Another Greek word, koinonia, usually translated into English as “fellowship,” may be the closest word to our modern understanding of partnership. It appears in the New Testament 19 times to describe the sharing of time, gifts, material resources, food and even suffering. In 2 Corinthians 8:4 and 9:13, Paul uses this term when referring to the contribution of the Macedonian churches in spite of their poverty and persecution. More than a transaction of goods or expertise, it’s the sacrificial offering of both presence and provision for each others’ needs.
Yet healthy cross-cultural partnerships can’t exist without recognizing asymmetries and imbalances of resources or power. When we raise funds or develop tools to share with indigenous partners, it can look like missions “from the West to the rest,” as the saying goes. The resource imbalance throughout the global Church can establish or appear as asymmetrical power structures that marginalize the agency of certain groups. We must pay attention to the linguistic, cultural and power issues that cry out for humility and wise translation. The Edinburgh 2010 mission conference’s Common Call includes this admonition for those in positions of privilege:
We're called to repentance, to critical reflection on systems of power and to accountable use of power structures. We're called to find practical ways to live as members of the Body of Christ in full awareness that God resists the proud. Christ welcomes and empowers the poor and afflicted, and the power of the Holy Spirit is manifested in our vulnerability.
Several times in the New Testament epistles, we find Paul celebrating unity and diversity in the same paragraph. The Church is called to unity in the Body of Christ that doesn’t require uniformity. People and cultures are distinct in ways that evince God’s love for diversity. Faithfulness to Jesus doesn’t erase differences but breathes new life into them.
Strong partnerships, like all healthy relationships, require commitment and perseverance.
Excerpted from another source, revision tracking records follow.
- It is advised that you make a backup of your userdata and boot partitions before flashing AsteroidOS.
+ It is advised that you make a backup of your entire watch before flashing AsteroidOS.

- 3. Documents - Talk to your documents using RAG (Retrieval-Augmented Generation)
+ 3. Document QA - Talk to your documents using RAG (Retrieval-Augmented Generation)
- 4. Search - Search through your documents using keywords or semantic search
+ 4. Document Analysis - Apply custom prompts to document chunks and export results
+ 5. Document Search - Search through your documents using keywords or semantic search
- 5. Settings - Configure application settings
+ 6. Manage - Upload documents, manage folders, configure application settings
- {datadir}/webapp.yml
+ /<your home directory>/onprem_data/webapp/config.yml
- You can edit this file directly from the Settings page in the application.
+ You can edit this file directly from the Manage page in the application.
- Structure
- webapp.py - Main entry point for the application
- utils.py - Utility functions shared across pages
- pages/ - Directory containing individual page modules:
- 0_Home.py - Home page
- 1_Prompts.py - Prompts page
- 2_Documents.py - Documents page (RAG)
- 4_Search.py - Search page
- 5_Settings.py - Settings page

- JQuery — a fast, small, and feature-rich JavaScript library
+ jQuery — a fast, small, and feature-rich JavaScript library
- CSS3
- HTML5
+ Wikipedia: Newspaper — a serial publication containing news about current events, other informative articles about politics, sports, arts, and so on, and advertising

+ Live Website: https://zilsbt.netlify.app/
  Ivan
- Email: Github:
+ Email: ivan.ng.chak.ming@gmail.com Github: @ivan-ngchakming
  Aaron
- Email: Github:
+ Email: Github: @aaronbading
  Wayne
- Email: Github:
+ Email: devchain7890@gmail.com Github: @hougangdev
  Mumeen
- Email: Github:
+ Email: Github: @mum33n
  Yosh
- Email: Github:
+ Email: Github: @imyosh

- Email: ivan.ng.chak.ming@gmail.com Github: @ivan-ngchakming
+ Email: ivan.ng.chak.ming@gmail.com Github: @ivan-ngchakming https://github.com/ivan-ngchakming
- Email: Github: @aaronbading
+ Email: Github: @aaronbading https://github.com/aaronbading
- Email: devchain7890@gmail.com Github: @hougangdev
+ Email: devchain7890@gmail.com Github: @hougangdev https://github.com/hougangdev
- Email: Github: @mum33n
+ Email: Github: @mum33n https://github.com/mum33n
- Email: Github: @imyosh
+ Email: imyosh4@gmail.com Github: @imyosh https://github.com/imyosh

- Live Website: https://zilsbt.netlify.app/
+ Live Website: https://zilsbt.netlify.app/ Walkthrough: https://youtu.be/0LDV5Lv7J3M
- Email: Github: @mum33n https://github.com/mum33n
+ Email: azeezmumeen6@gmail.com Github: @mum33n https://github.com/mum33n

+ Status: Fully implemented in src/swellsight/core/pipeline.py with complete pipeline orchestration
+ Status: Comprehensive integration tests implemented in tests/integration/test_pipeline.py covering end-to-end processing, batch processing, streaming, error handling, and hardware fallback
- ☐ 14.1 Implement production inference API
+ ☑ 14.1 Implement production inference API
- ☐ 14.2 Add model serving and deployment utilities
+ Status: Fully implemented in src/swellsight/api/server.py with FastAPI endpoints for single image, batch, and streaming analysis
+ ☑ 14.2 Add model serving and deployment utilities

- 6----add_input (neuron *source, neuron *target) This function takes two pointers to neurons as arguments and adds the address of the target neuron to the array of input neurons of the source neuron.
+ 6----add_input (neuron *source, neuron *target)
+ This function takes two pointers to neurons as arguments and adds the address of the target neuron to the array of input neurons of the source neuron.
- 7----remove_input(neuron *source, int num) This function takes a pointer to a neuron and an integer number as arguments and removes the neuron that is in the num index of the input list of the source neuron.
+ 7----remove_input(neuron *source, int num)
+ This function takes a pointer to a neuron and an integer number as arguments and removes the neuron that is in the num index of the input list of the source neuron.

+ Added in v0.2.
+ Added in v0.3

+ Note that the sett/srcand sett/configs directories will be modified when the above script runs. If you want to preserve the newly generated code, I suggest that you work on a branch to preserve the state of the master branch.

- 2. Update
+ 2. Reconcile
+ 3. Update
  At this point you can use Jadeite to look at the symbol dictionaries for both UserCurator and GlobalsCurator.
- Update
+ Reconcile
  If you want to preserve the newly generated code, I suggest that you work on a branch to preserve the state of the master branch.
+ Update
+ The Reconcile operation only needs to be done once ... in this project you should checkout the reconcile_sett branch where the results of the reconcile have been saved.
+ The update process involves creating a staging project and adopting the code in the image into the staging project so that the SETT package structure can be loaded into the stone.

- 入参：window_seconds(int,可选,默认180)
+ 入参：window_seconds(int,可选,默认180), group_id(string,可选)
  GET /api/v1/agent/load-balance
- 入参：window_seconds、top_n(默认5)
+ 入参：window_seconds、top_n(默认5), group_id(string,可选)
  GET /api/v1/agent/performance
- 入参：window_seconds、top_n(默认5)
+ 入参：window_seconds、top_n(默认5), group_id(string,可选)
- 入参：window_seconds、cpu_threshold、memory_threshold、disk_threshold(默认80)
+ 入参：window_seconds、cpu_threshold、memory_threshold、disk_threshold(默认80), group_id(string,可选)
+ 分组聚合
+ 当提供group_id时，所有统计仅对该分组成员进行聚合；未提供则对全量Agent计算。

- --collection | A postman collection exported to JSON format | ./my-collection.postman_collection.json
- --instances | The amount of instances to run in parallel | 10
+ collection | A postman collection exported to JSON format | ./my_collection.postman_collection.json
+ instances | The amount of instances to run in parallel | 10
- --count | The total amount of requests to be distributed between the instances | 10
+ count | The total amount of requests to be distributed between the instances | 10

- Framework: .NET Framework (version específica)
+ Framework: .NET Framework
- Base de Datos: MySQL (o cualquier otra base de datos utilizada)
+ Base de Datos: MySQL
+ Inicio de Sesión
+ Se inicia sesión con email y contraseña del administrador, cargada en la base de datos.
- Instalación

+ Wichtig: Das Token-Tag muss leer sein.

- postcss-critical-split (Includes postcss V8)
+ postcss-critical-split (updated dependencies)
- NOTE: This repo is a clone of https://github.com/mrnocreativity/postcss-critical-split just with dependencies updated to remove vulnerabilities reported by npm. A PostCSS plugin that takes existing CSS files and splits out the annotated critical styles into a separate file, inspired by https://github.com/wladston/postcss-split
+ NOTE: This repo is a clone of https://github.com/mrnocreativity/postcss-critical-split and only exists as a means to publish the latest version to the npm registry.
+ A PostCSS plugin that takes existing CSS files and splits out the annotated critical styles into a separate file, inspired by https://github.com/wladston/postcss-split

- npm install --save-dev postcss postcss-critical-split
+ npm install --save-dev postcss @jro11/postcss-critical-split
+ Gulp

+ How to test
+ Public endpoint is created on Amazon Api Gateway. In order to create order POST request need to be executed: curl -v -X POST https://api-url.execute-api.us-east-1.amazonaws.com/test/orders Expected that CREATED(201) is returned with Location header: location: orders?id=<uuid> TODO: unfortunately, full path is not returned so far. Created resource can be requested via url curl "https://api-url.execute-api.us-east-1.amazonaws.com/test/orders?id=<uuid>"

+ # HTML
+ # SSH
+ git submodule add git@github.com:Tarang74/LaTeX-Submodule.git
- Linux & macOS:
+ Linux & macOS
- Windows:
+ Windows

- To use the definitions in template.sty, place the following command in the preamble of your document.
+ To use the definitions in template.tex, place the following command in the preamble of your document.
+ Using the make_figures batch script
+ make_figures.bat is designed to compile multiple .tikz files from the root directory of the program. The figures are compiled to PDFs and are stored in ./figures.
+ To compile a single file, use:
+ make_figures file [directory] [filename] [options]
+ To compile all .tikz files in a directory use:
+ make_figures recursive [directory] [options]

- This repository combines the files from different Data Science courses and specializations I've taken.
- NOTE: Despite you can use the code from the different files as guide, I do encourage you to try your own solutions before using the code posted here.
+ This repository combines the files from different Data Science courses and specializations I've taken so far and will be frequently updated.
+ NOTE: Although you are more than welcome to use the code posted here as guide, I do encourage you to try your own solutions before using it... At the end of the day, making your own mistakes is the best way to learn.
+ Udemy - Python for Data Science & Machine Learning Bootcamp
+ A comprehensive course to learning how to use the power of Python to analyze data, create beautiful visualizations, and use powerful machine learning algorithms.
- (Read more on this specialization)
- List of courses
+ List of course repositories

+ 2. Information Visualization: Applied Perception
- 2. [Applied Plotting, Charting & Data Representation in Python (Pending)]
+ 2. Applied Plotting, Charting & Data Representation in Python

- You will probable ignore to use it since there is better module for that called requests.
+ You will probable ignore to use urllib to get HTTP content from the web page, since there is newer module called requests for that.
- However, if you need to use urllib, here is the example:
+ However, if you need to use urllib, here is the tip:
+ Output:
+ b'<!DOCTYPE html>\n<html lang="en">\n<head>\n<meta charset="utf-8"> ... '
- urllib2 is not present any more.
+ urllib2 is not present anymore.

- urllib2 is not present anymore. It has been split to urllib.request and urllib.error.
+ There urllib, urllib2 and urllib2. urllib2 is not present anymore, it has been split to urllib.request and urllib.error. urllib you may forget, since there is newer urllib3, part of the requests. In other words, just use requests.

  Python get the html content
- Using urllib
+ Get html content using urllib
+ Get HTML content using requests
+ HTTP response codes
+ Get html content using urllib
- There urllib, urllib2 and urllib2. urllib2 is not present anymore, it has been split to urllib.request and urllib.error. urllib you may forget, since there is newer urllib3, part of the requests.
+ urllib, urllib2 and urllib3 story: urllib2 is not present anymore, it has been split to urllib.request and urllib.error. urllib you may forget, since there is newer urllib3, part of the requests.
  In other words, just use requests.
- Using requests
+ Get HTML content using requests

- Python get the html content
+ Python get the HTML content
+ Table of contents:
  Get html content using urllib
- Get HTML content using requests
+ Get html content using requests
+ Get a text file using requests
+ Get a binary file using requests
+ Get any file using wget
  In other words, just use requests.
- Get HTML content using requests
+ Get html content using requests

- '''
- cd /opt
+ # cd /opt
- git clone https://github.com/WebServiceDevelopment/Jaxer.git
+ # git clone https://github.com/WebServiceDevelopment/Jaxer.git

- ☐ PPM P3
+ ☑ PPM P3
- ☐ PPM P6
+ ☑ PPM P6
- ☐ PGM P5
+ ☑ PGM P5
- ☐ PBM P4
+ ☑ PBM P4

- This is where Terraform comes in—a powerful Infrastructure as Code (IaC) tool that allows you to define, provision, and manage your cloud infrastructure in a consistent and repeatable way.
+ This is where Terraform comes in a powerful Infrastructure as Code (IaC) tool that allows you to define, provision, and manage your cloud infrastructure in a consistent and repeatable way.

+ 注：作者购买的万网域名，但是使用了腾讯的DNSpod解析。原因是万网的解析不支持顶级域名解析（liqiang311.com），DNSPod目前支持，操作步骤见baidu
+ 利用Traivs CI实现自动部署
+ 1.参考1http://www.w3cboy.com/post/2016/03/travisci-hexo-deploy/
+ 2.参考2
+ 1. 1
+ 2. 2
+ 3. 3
We celebrate our friends in Africa, Asia, the Middle East and diaspora settings who continually teach us lessons in collaboration and allow us to glimpse God’s Kingdom through their eyes. We pray God will give us grace to embody humility, respect and compassion and renew our efforts to listen and learn, to give and receive.
In John 15, we find a striking image of the relationship between Jesus and His followers. Jesus the vine supplies life to the branches. Branches depend on the vine and are connected to each other. There are no solitary living branches. Like living branches, disciples are joined as partners in Christ’s communion. As we develop and deepen our relationships with fellow believers, may we rely on Jesus to nurture and establish us in Him so together we can take the Good News of His Kingdom to the world’s frontiers.